Config type Telemetry type Contents
Thread ThreadTelemetry Execution span, validation results, assertion results, row counts, watermark state
Weave WeaveTelemetry Execution span, per-thread telemetry keyed by thread name
Loom LoomTelemetry Execution span, per-weave telemetry keyed by weave name

Step 1 -- Extract telemetry from a RunResult

from weevr import Context

ctx = Context(spark, "my-project.weevr")
result = ctx.run("daily.loom")

telemetry = result.telemetry
if telemetry is None:
    print("No telemetry available (non-execute mode)")

For a loom execution, drill into per-weave and per-thread telemetry:

for weave_name, weave_telem in telemetry.weave_telemetry.items():
    print(f"Weave: {weave_name}, duration: {weave_telem.span.duration_ms}ms")

    for thread_name, thread_telem in weave_telem.thread_telemetry.items():
        print(f"  Thread: {thread_name}")
        print(f"    Rows read:    {thread_telem.rows_read}")
        print(f"    Rows written: {thread_telem.rows_written}")
        print(f"    Quarantined:  {thread_telem.rows_quarantined}")

Step 2 -- Write telemetry to a Delta table

Flatten the telemetry hierarchy into rows and write to a dedicated telemetry table:

from datetime import datetime, UTC

rows = []
for weave_name, weave_telem in telemetry.weave_telemetry.items():
    for thread_name, t in weave_telem.thread_telemetry.items():
        rows.append({
            "run_timestamp": datetime.now(UTC).isoformat(),
            "loom": result.config_name,
            "weave": weave_name,
            "thread": thread_name,
            "status": result.status,
            "rows_read": t.rows_read,
            "rows_written": t.rows_written,
            "rows_quarantined": t.rows_quarantined,
            "duration_ms": t.span.duration_ms,
            "load_mode": t.load_mode,
        })

df = spark.createDataFrame(rows)
df.write.format("delta").mode("append").save("Tables/weevr_telemetry")

Step 3 -- Configure structured logging

weevr emits structured JSON log lines during execution.
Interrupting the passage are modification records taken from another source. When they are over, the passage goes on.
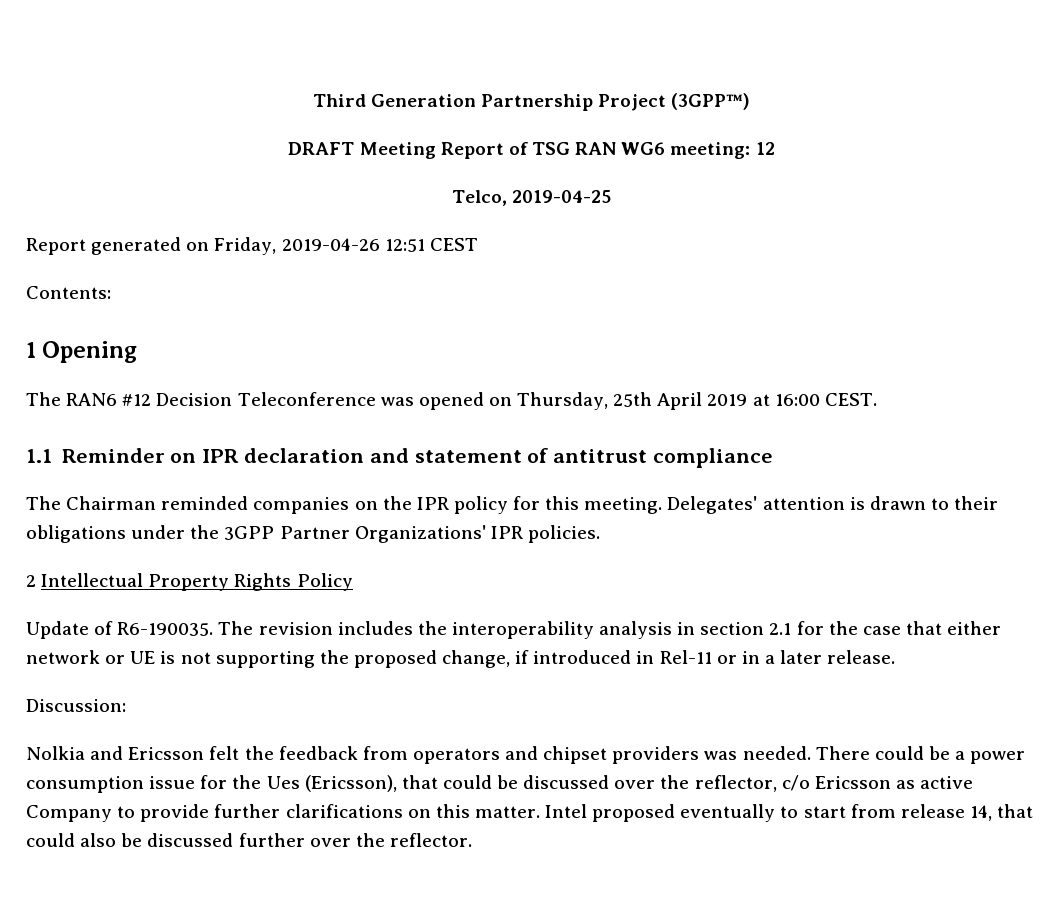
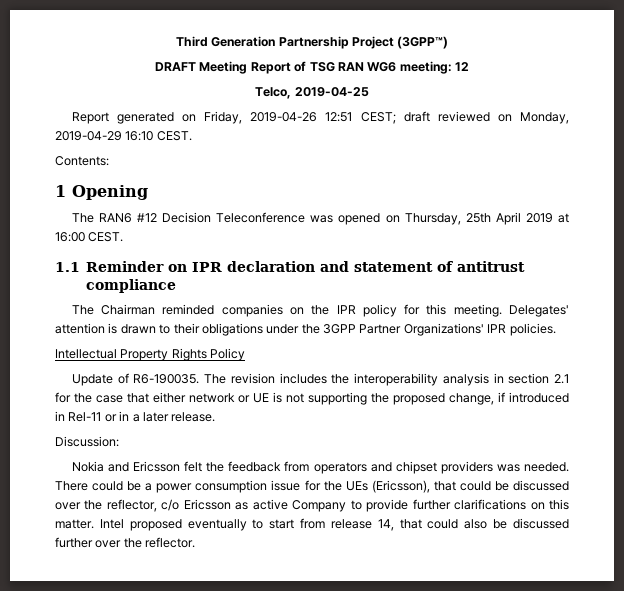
- Report generated on Friday, 2019-04-26 12:51 CEST
+ Report generated on Friday, 2019-04-26 12:51 CEST; draft reviewed on Monday, 2019-04-29 16:10 CEST.
- 2 Intellectual Property Rights Policy
+ Intellectual Property Rights Policy
- Nolkia and Ericsson felt the feedback from operators and chipset providers was needed.
+ Nokia and Ericsson felt the feedback from operators and chipset providers was needed.
- There could be a power consumption issue for the Ues (Ericsson), that could be discussed over the reflector, c/o Ericsson as active Company to provide further clarifications on this matter.
+ There could be a power consumption issue for the UEs (Ericsson), that could be discussed over the reflector, c/o Ericsson as active Company to provide further clarifications on this matter.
The log level is controlled via the Context constructor:

ctx = Context(spark, "my-project.weevr", log_level="verbose")

Available levels: minimal, standard (default), verbose, debug. Each log entry is a JSON object with fields including timestamp, level, logger, message, and optional context attributes (thread_name, weave_name, trace_id).

To route these logs to an external system, attach a custom Python logging handler to the weevr logger:

import logging

weevr_logger = logging.getLogger("weevr")
weevr_logger.addHandler(your_custom_handler)

Step 4 -- Export validation and assertion details

Validation and assertion results are available per-thread:

for vr in thread_telem.validation_results:
    print(f"Rule: {vr.rule_name}, passed: {vr.rows_passed}, failed: {vr.rows_failed}")

for ar in thread_telem.assertion_results:
    print(f"Assertion: {ar.assertion_type}, passed: {ar.passed}, details: {ar.details}")

These objects are Pydantic models, so you can serialize them to JSON with vr.model_dump_json() for ingestion into monitoring tools or alerting systems.